# EXERCISE GOAL
If a record holds a picture, leave the picture out; return everything else exactly.

# DATA FOR THIS EXERCISE

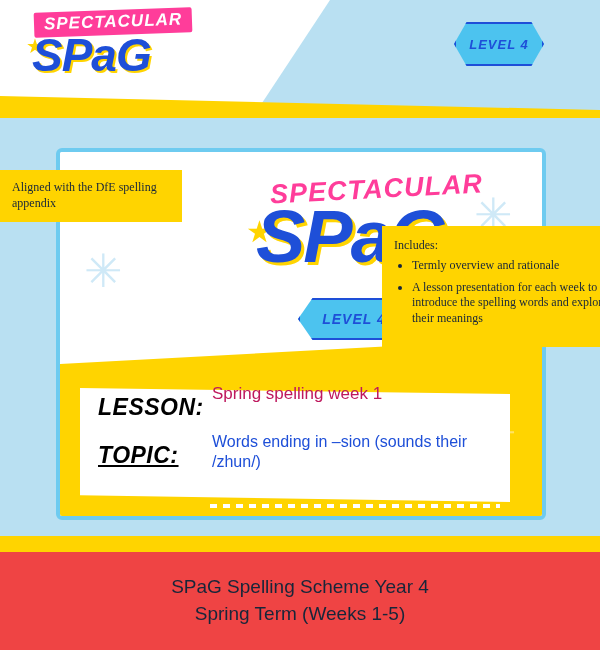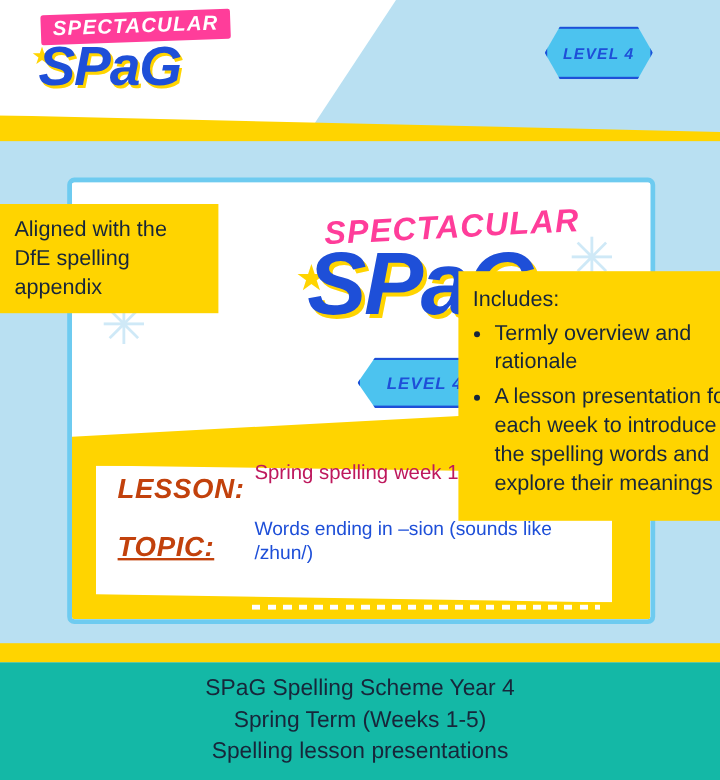"Aligned with the DfE spelling" .callout { font-family: none -> Liberation Serif, serif; font-size: 18px -> 12px }
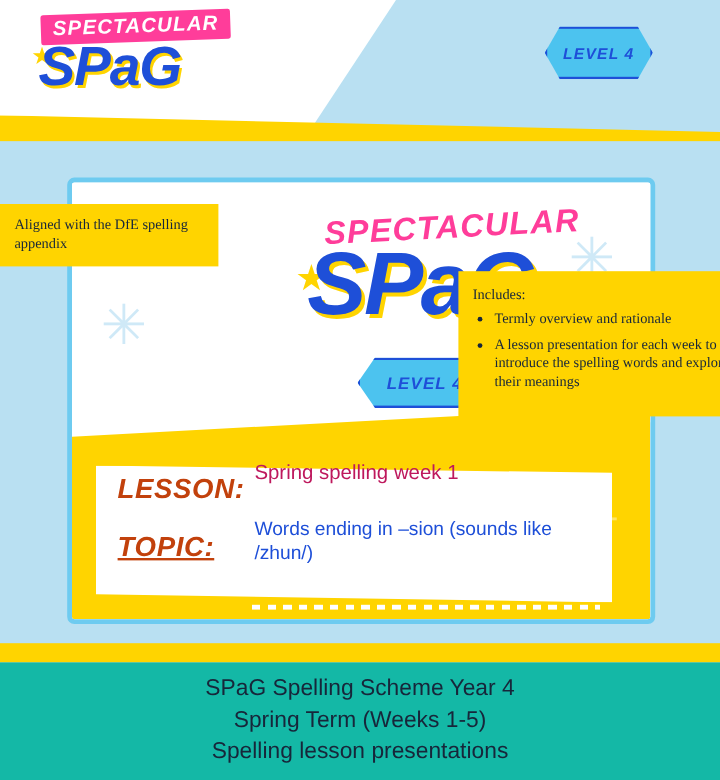"LESSON:" .lesson-label, .topic-label { color: #c2410c -> #000000 }
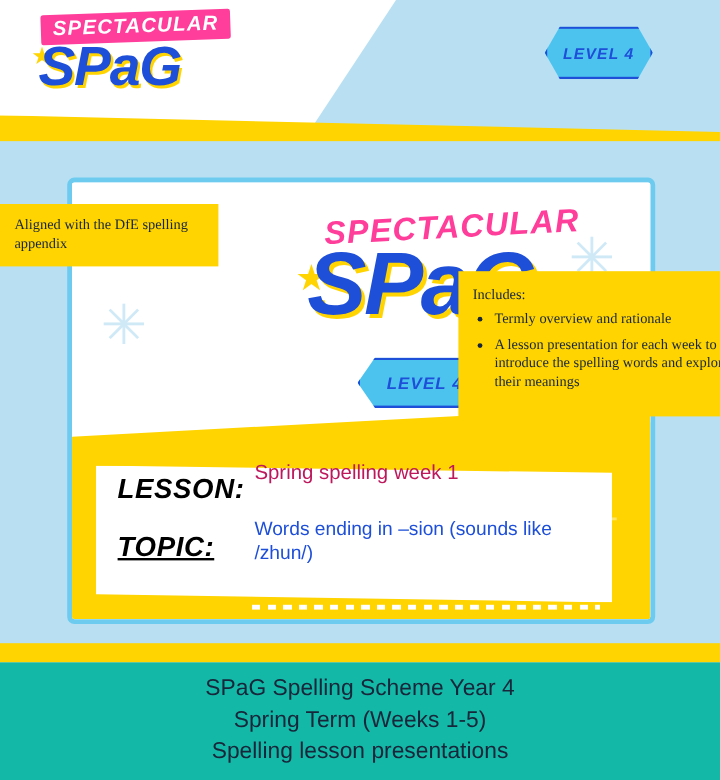"Words ending in –sion (sounds" div.topic-value { text: like -> their }
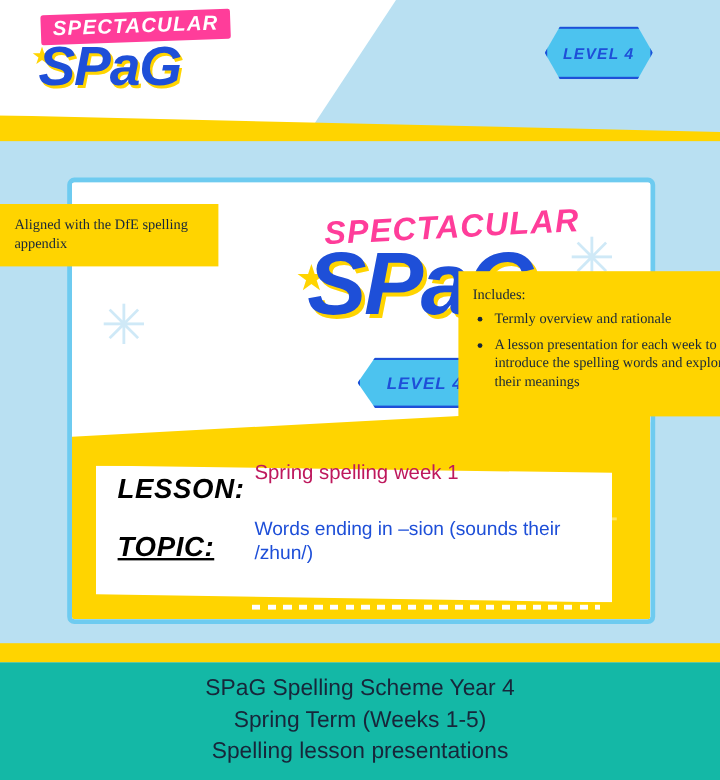"SPaG Spelling Scheme Year 4" .footer { background: #14b8a6 -> #ef4444 }
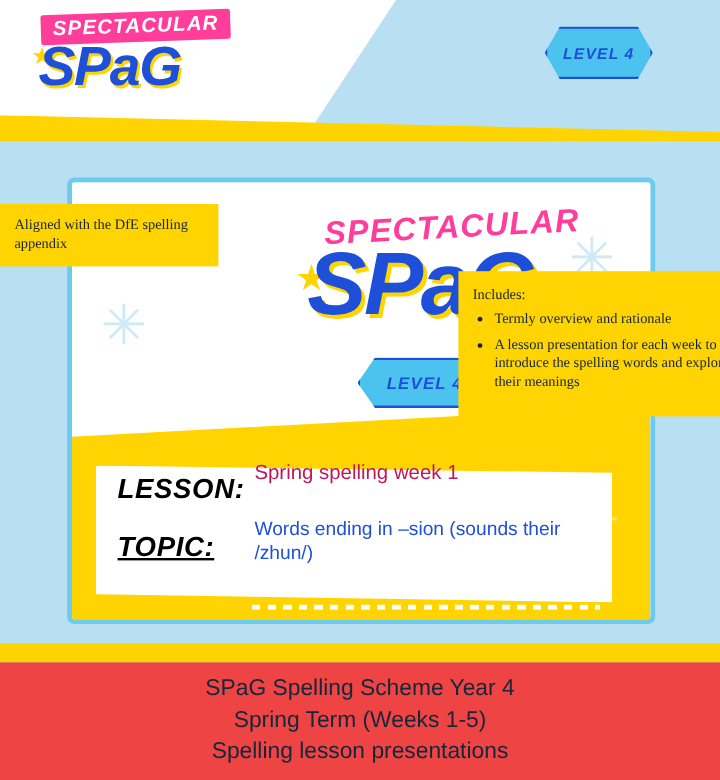"Spelling lesson presentations" div.footer-line { html: <div>Spelling lesson presentations</div> -> none }
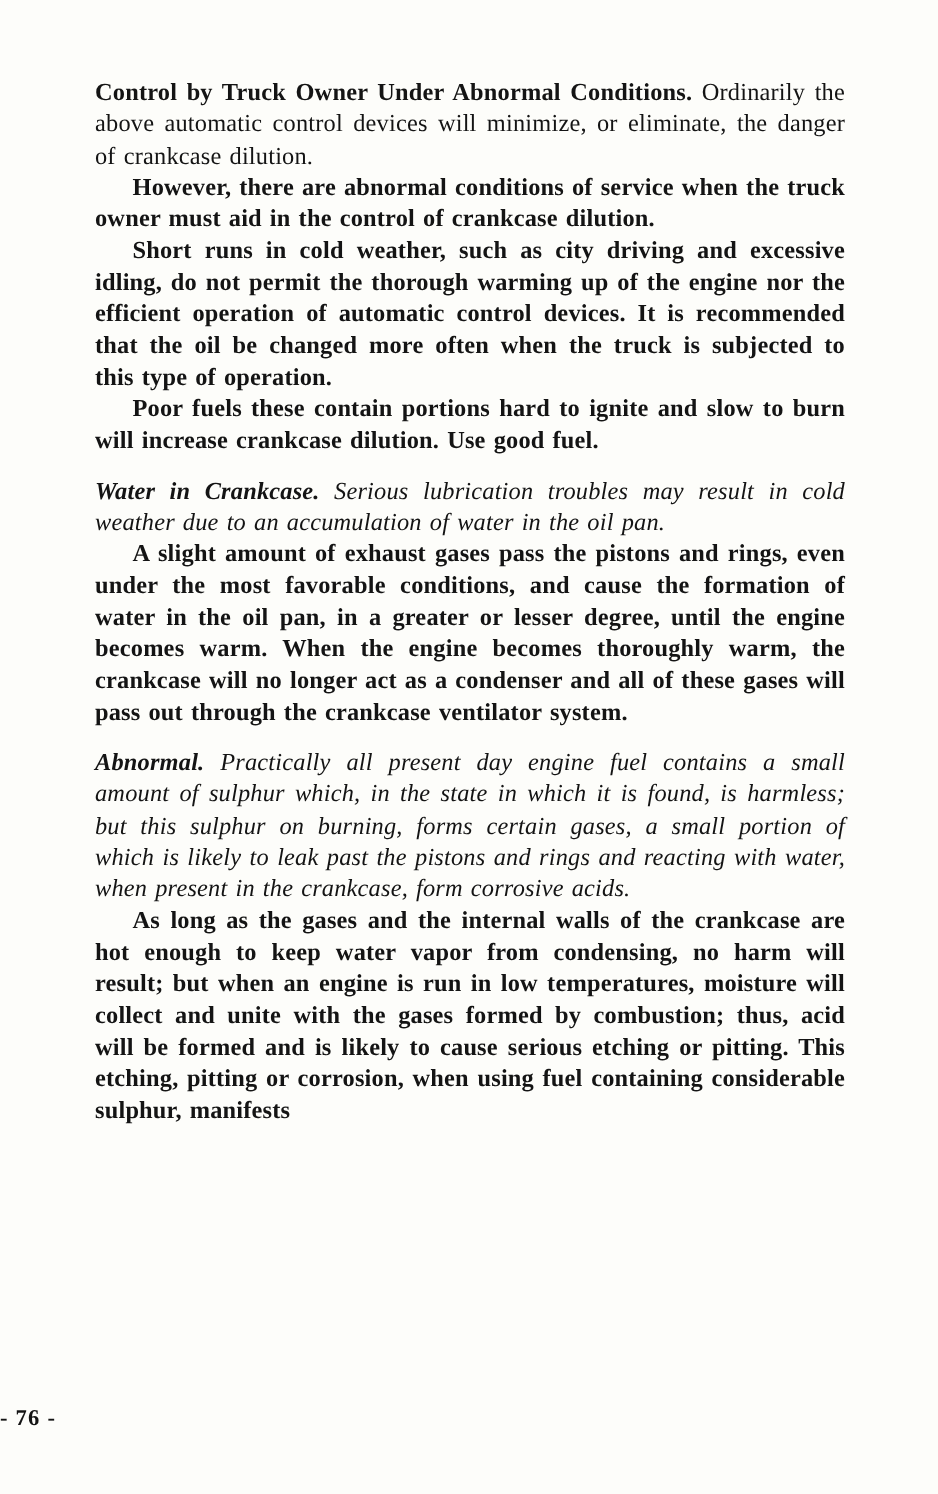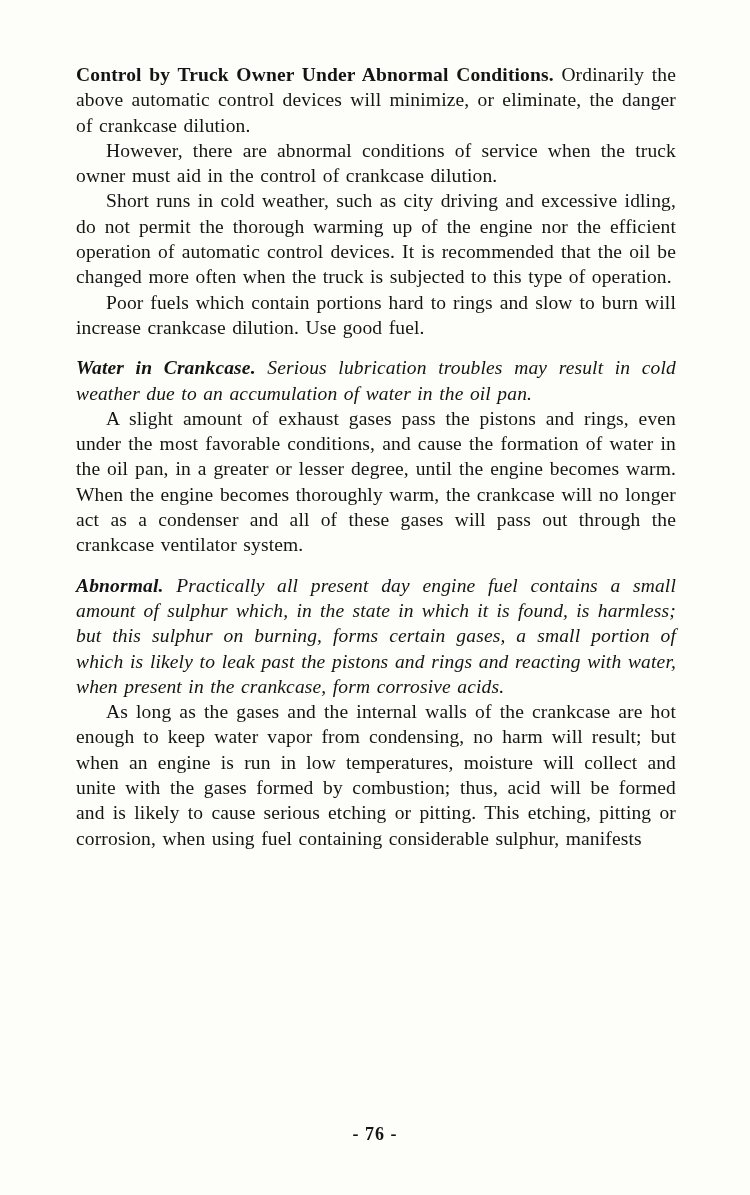"However, there are abnormal conditions" .para.indent { font-weight: none -> bold }
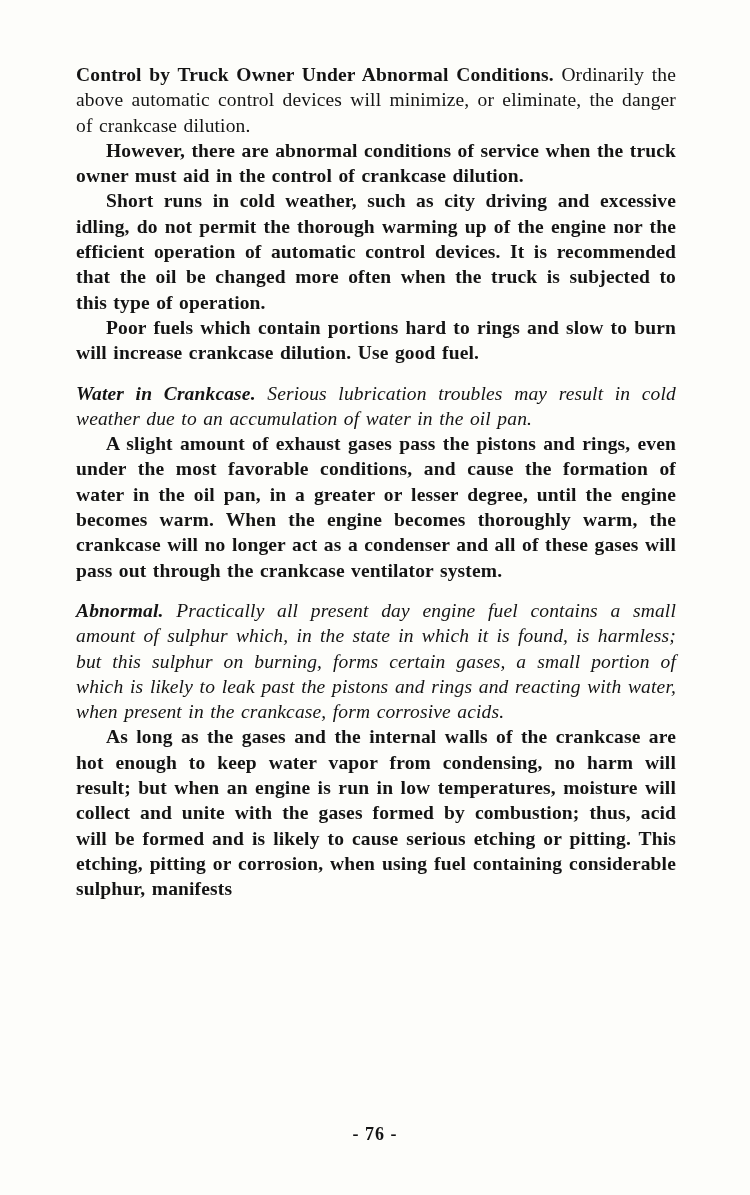"Poor fuels which contain portions" p.para { text: which contain portions hard to rings -> these contain portions hard to ignite }
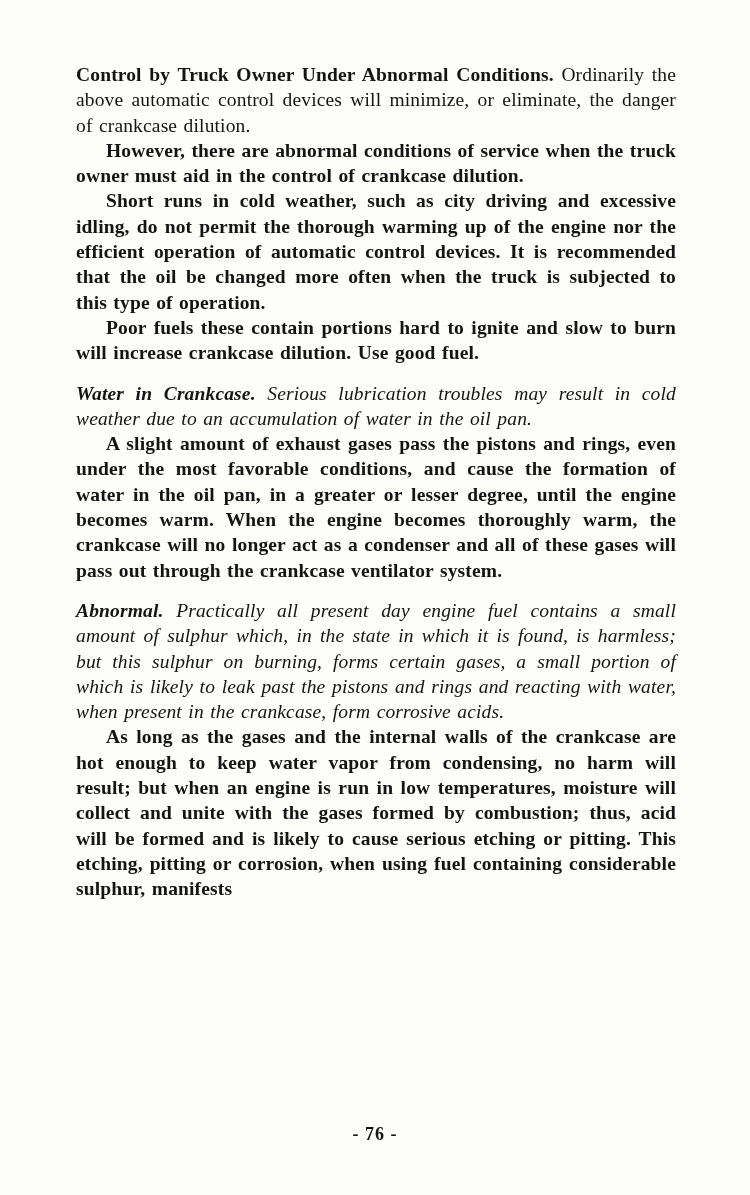"- 76 -" .page-number { text-align: center -> left }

# RESPONSE TO THE TASK
"Aligned with the DfE spelling" .callout { font-family: none -> Liberation Serif, serif; font-size: 18px -> 12px }
"LESSON:" .lesson-label, .topic-label { color: #c2410c -> #000000 }
"Words ending in –sion (sounds" div.topic-value { text: like -> their }
"SPaG Spelling Scheme Year 4" .footer { background: #14b8a6 -> #ef4444 }
"Spelling lesson presentations" div.footer-line { html: <div>Spelling lesson presentations</div> -> none }
"However, there are abnormal conditions" .para.indent { font-weight: none -> bold }
"Poor fuels which contain portions" p.para { text: which contain portions hard to rings -> these contain portions hard to ignite }
"- 76 -" .page-number { text-align: center -> left }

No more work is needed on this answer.